▶ TASK REQUIREMENTS: What should be copied is the stretch of entries below from the line with "html: <div> <div>太陽光発電(自家消費)分</div>" up to and including the line with "text: 自家消費 ->", exactly and without images.
Segment Start: RECORDS PROVIDED
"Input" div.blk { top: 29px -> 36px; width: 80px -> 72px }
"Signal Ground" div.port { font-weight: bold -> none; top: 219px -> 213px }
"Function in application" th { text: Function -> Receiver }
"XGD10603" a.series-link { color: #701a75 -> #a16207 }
Segment End: RECORDS PROVIDED
Segment Start: RECORDS PROVIDED
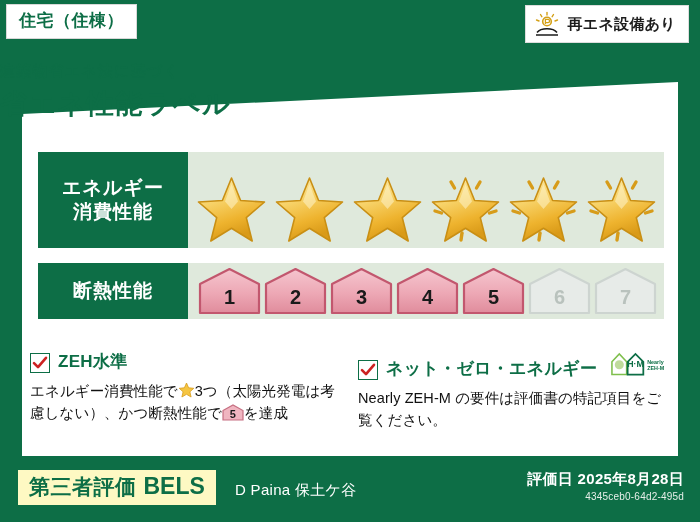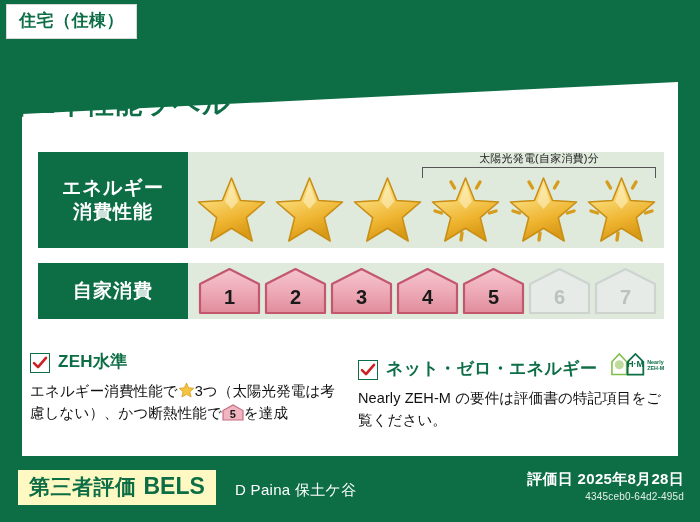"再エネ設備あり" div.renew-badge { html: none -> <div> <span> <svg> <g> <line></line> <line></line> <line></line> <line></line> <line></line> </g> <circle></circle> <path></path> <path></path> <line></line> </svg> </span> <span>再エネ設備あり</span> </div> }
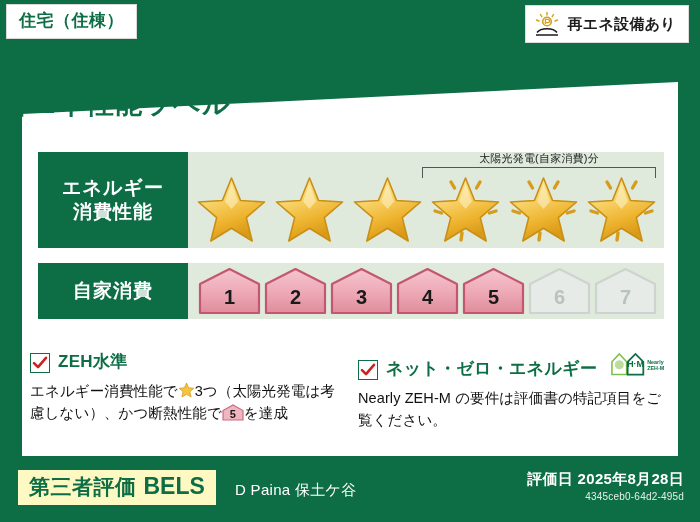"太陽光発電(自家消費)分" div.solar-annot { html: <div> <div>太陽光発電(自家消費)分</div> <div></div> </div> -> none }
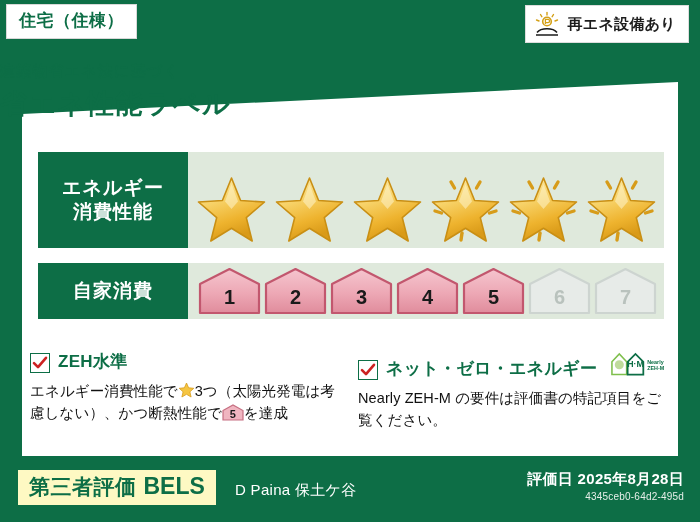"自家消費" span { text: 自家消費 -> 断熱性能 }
Segment End: RECORDS PROVIDED
▶ TASK ANSWER:
"太陽光発電(自家消費)分" div.solar-annot { html: <div> <div>太陽光発電(自家消費)分</div> <div></div> </div> -> none }
"自家消費" span { text: 自家消費 -> 断熱性能 }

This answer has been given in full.